MFisherEighty-three year old Margaret Fisher has carried a crumpled piece of paper in her wallet since 1953. That was the year, as an inspired young Australian from country NSW, she set her sights on an impossible dream: tennis’s holy grail – Wimbledon.

Scrawled on the paper in her own handwriting is a quote from Kipling, that is etched into the double gates marking the entryway to the famous courts:

“If you can meet with triumph and disaster,
and treat those two impostors just the same.”

Margaret’s life has had three primary streams – family, work and sport. Family legend has it she’s the only Australian to have played exhibition matches with two world champions: tennis with Jack Kramer (an American champion in the 1940s and 50s) and table tennis with Miklos Szabados (a Hungarian and Australian champion who won 15 World titles).

She was a swimmer, a netballer, a tennis player and table tennis player. To this day she is a cricket watcher, a golf watcher, a football watcher – in fact, Margaret will rise in the pre-dawn hours to watch anything at all that involves humans and a ball.

For 30 years she was also a teacher, whose focus outside the classroom was playground sport.
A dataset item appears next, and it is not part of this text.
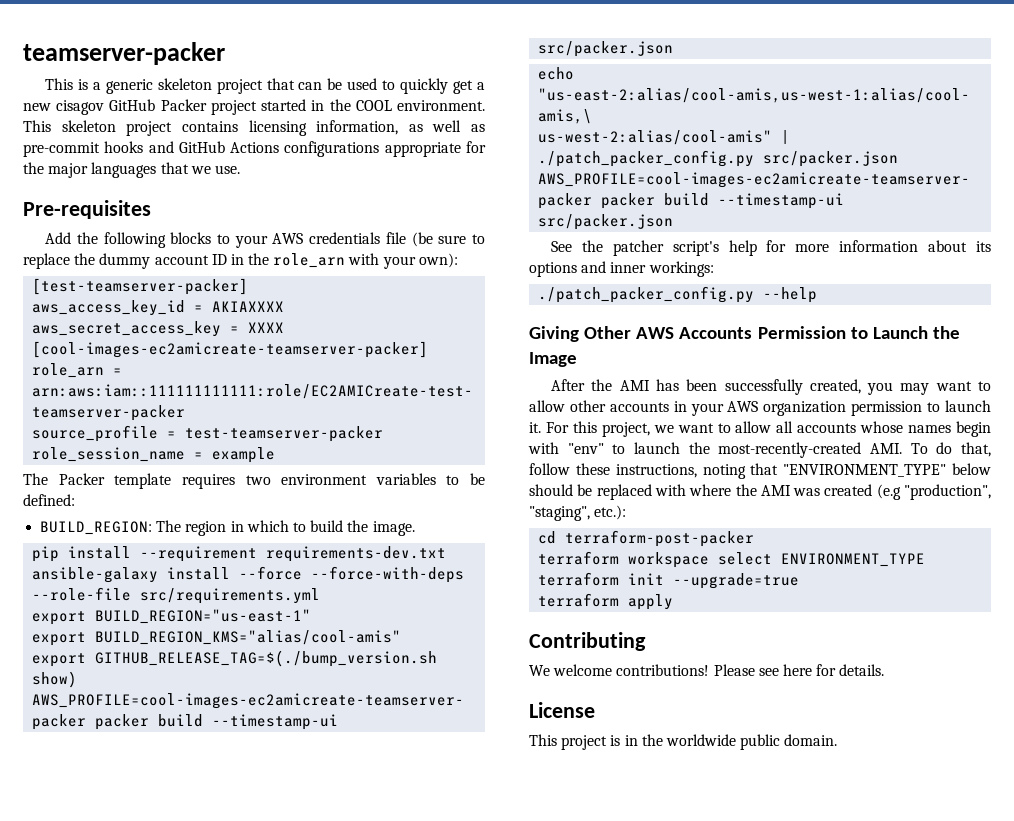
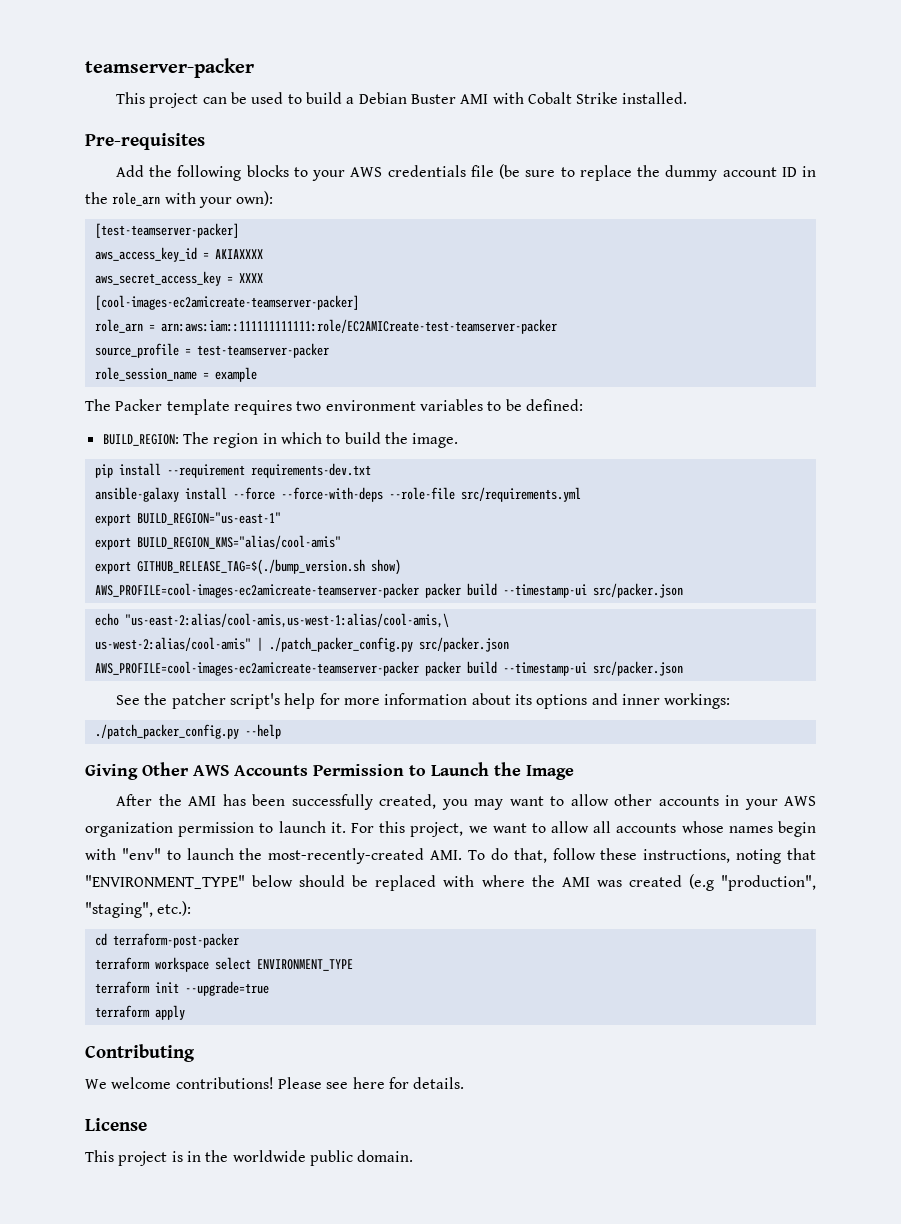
[77,78,485,94] [23,99,486,115] [23,120,485,136] [23,141,486,157] [23,162,240,178] is a generic skeleton project that can be used to quickly get a new cisagov GitHub Packer project started in the COOL environment. This skeleton project contains licensing information, as well as pre-commit hooks and GitHub Actions configurations appropriate for the major languages that we use. -> [149,92,688,108] project can be used to build a Debian Buster AMI with Cobalt Strike installed.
Sport, she said, was invaluable for children.

“Team sport is absolutely essential for kids at school,” she said. “Through sport they learn to share, to not blame others for mistakes, to enjoy the feeling of offering others encouragement, to keep going if things turn black, and to do their best – over and over and over again.

“Team sport teaches kids to be honest – to not cheat, to abide by the ref’s decision and that it’s okay to say ‘I don’t know what to do’. All these are great life lessons.”

Margaret said children’s sport was also good for parents.

“Sport keeps kids’ minds active – and it tires them out physically,” she said. “Anyone with an active child needs to redirect their energy and attention to sport.

“Also, through team sport particularly, parents learn to surrender control of their children – parents have to back off and allow someone else to take charge (the coach).”

Of all the tennis players Margaret has watched and met on the court, one stands out for her as the embodiment of the Wimbledon epitaph – Steffi Graff.

“Steffi knew how to meet triumph and disaster just the same,” Margaret said.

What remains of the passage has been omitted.